FSSPOTTER: SPOTTING FACE-SWAPPED VIDEO BY SPATIAL AND TEMPORAL CLUES
Peng Chen, Jin Liu, Tao Liang, Guangzhi Zhou, Hongchao Gao, Jiao Dai, Jizhong Han
-
SPS
IEEE Members: $11.00
Non-members: $15.00Length: 09:52
Recent advances in face generation and manipulation have enabled the creation of sophisticated face-swapped videos, also known as DeepFakes, which brings great potential threats to our society.
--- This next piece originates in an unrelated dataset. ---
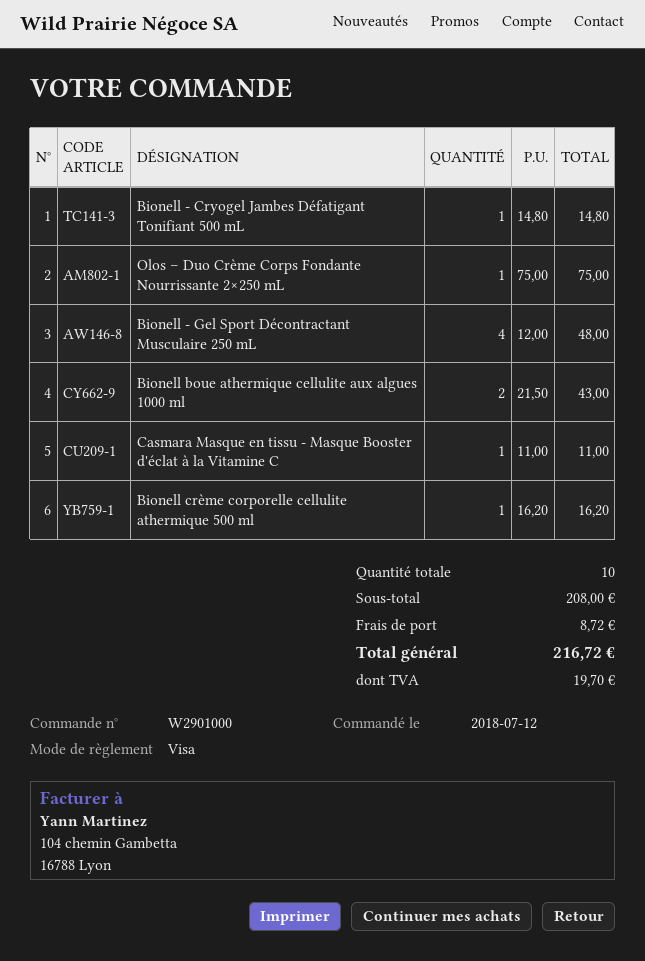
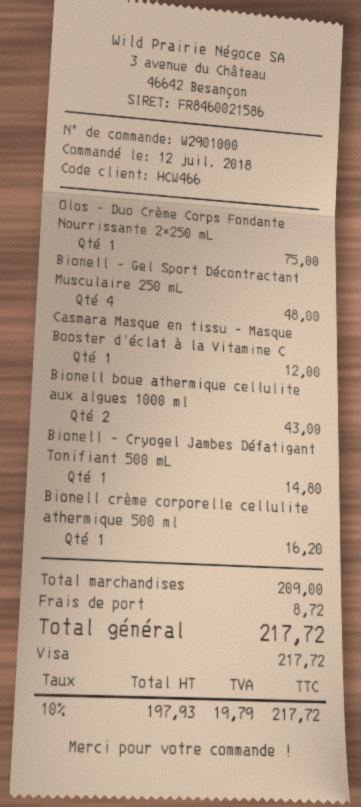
Casmara Masque en tissu - Masque Booster d'éclat à la Vitamine C: 1 for 11.00 -> 1 for 12.00
subtotal: 208.00 -> 209.00
tax: 19.70 -> 19.79
total: 216.72 -> 217.72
Hence, it is crucial to develop effective approaches to distinguish them. Currently, face-swapped videos produced by existing methods are prone to exhibit some subtle spatial and temporal manipulated traces, which can be utilized as distinctive clues for face-swapped video detection. In this paper, we propose a unified framework, named FSSpotter, to explore rich spatial and temporal information in the video simultaneously. It consists of a Spatial Feature Extractor (SFE), which aims to discover spatial evidences within a single frame, and a Temporal Feature Aggregator (TFA), which is responsible for capturing temporal inconsistencies between frames. Moreover, a novel data processing strategy is adopted to highlight the inconsistencies of forged face with its surrounding regions. The evaluations on Deepfakes of FaceForensics++, DeepfakeTIMIT, UADFV and Celeb-DF datasets demonstrate that the proposed approach achieves better or comparable performance on AUC scores.